↓↓↓

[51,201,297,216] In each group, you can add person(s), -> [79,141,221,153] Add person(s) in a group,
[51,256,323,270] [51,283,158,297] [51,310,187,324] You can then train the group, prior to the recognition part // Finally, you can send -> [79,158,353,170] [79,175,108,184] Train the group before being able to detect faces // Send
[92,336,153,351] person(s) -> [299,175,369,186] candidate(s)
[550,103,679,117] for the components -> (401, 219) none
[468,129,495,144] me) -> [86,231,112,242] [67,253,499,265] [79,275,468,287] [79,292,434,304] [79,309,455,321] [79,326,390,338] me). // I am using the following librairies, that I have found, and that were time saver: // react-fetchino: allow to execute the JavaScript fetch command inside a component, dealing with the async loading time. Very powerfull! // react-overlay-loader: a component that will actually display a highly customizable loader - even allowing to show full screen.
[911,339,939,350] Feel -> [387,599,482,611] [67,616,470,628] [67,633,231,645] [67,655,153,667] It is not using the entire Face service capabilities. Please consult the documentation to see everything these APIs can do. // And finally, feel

↑↑↑

### Problem requirements
Return the material above unaltered. Include every line.

### Completed exercise
[51,201,297,216] In each group, you can add person(s), -> [79,141,221,153] Add person(s) in a group,
[51,256,323,270] [51,283,158,297] [51,310,187,324] You can then train the group, prior to the recognition part // Finally, you can send -> [79,158,353,170] [79,175,108,184] Train the group before being able to detect faces // Send
[92,336,153,351] person(s) -> [299,175,369,186] candidate(s)
[550,103,679,117] for the components -> (401, 219) none
[468,129,495,144] me) -> [86,231,112,242] [67,253,499,265] [79,275,468,287] [79,292,434,304] [79,309,455,321] [79,326,390,338] me). // I am using the following librairies, that I have found, and that were time saver: // react-fetchino: allow to execute the JavaScript fetch command inside a component, dealing with the async loading time. Very powerfull! // react-overlay-loader: a component that will actually display a highly customizable loader - even allowing to show full screen.
[911,339,939,350] Feel -> [387,599,482,611] [67,616,470,628] [67,633,231,645] [67,655,153,667] It is not using the entire Face service capabilities. Please consult the documentation to see everything these APIs can do. // And finally, feel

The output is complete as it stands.